UNLIKE HEART ATTACKS IN HUMANS, MANY ANIMALS CAN CLEAR CARDIAC SCAR TISSUE AND REGROW DAMAGED MUSCLE AS ADULTS, A TOOL SCIENTISTS ARE SEEKING TO REPLICATE TO ADVANCE TREATMENT OF CARDIAC PATIENTS.

Led by Jamie Gagnon, his team compared zebrafish, which can regenerate its heart, with medaka, which cannot. Both come from the teleost family of ray-finned fish, descended from a common ancestor. Gagnon suspects heart regeneration is an ancestral trait common to all in the family, so understanding their evolution is key. If the reason a subject would lose this advantage is found, a way to replicate it could follow.

The team used a device to injure the fish hearts in ways that mimic human heart attacks. A copper wire cryoprobe was used to make tiny incisions, then applied to the edge of the heart. Ninety-five percent of fish survive this process, allowing this regeneration to take place. After three or fourteen days, their hearts were extracted and dissolved into a single-cell solution, to be subjected to RNA sequencing in search of markers indicating the response to the injury.

“Zebrafish have this immune response that is typical of what you might see during a viral infection, called an interferon response,” says Clayton Carey, a postdoctoral researcher and lead author of a published study in Biology Open. “That response is completely absent in medaka.”

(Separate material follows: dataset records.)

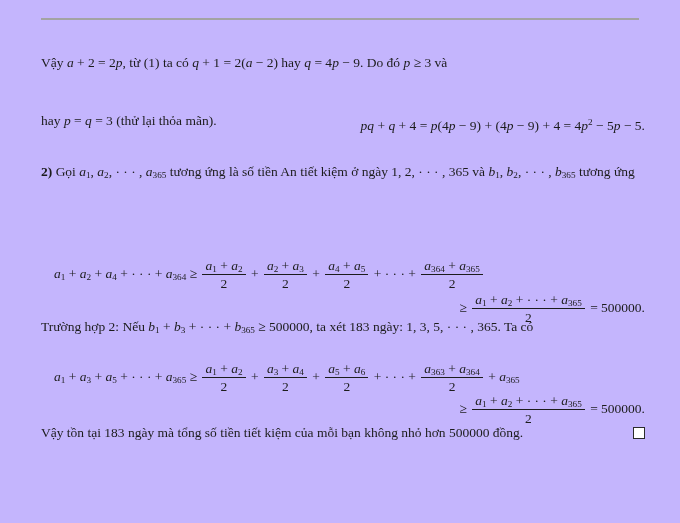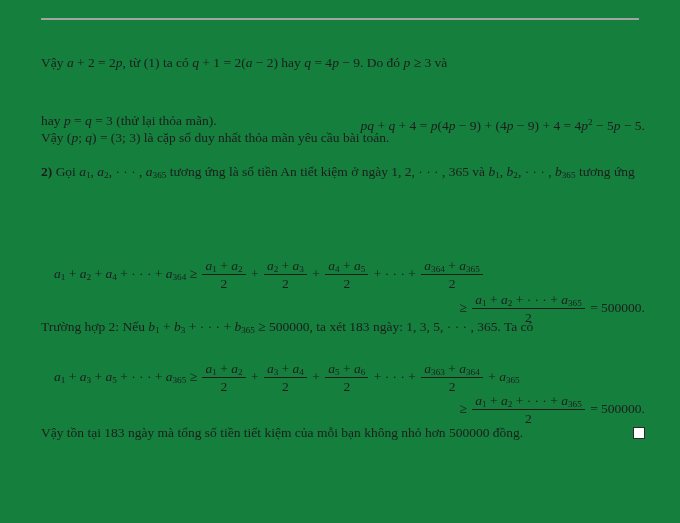--- a/index.html
+++ b/index.html
@@ -1,19 +1,19 @@
 <!DOCTYPE html>
 <html><head>
 <meta charset="utf-8">
 <style>
   html,body{margin:0;padding:0;background:#ffffff;}
   .page{
     position:relative;
     width:680px;height:523px;
-    background:#15803d;
+    background:#c4b5fd;
     font-family:"Liberation Serif","DejaVu Serif",serif;
     color:#1c1c1c;
     overflow:hidden;
   }
   .rule-top{
     position:absolute;left:41px;top:18px;width:598px;height:2px;
     background:#a3a3a3;
   }
   .content{
     position:absolute;left:41px;top:0;width:604px;height:523px;
@@ -42,21 +42,20 @@
 <div class="page">
   <div class="rule-top"></div>
   <div class="content">
 
     <div class="tline" style="top:54px">Vậy <span class="it">a</span> + 2 = 2<span class="it">p</span>, từ (1) ta có <span class="it">q</span> + 1 = 2(<span class="it">a</span> − 2) hay <span class="it">q</span> = 4<span class="it">p</span> − 9. Do đó <span class="it">p</span> ≥ 3 và</div>
 
     <div class="tline center" style="top:85px"><span class="it">pq</span> + <span class="it">q</span> + 4 = <span class="it">p</span>(4<span class="it">p</span> − 9) + (4<span class="it">p</span> − 9) + 4 = 4<span class="it">p</span><sup>2</sup> − 5<span class="it">p</span> − 5.</div>
 
     <div class="pblock" style="top:112px">
       <div>hay <span class="it">p</span> = <span class="it">q</span> = 3 (thử lại thỏa mãn).</div>
-      <div>Vậy (<span class="it">p</span>; <span class="it">q</span>) = (3; 3) là cặp số duy nhất thỏa mãn yêu cầu bài toán.</div>
     </div>
 
     <div class="pblock" style="top:163px">
       <div><span class="bf">2)</span> Gọi <span class="it">a</span><sub>1</sub>, <span class="it">a</span><sub>2</sub>, · · · , <span class="it">a</span><sub>365</sub> tương ứng là số tiền An tiết kiệm ở ngày 1, 2, · · · , 365 và <span class="it">b</span><sub>1</sub>, <span class="it">b</span><sub>2</sub>, · · · , <span class="it">b</span><sub>365</sub> tương ứng</div>
     </div>
 
 
     <div class="mathrow" style="top:246px;left:13px"><span class="it">a</span><sub>1</sub> + <span class="it">a</span><sub>2</sub> + <span class="it">a</span><sub>4</sub> + · · · + <span class="it">a</span><sub>364</sub> ≥ <span class="frac"><span class="num"><span class="it">a</span><sub>1</sub> + <span class="it">a</span><sub>2</sub></span><span class="den">2</span></span> + <span class="frac"><span class="num"><span class="it">a</span><sub>2</sub> + <span class="it">a</span><sub>3</sub></span><span class="den">2</span></span> + <span class="frac"><span class="num"><span class="it">a</span><sub>4</sub> + <span class="it">a</span><sub>5</sub></span><span class="den">2</span></span> + · · · + <span class="frac"><span class="num"><span class="it">a</span><sub>364</sub> + <span class="it">a</span><sub>365</sub></span><span class="den">2</span></span></div>
     <div class="mathrow rright" style="top:280px">≥ <span class="frac"><span class="num"><span class="it">a</span><sub>1</sub> + <span class="it">a</span><sub>2</sub> + · · · + <span class="it">a</span><sub>365</sub></span><span class="den">2</span></span> = 500000.</div>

Differences were documented in immune cell recruitment and behavior, epicardial and endothelial cell signaling, and alterations in the structure and makeup of the heart. The indication is that this regeneration is sourced in the immune system, as more macrophages (specialized immune cells), migrated to the wound site for zebrafish.

This response forms a transient scar that doesn’t calcify. “What you do with that scar is what matters,” Gagnon says. “We think the interferon response causes these macrophage cells to promote the growth of new blood vessels.” Over time new muscle replaces the damaged cardiac tissue and the heart heals.

“The more we learn about how animals can regenerate tissues will help us think about our limitations, how we might engineer strategies to help us overcome them,” says Gagnon. “Our hope is that we build this knowledge base in animals that can be studied in detail, then use that knowledge to generate more focused experiments in mammals, and then maybe someday in human patients.”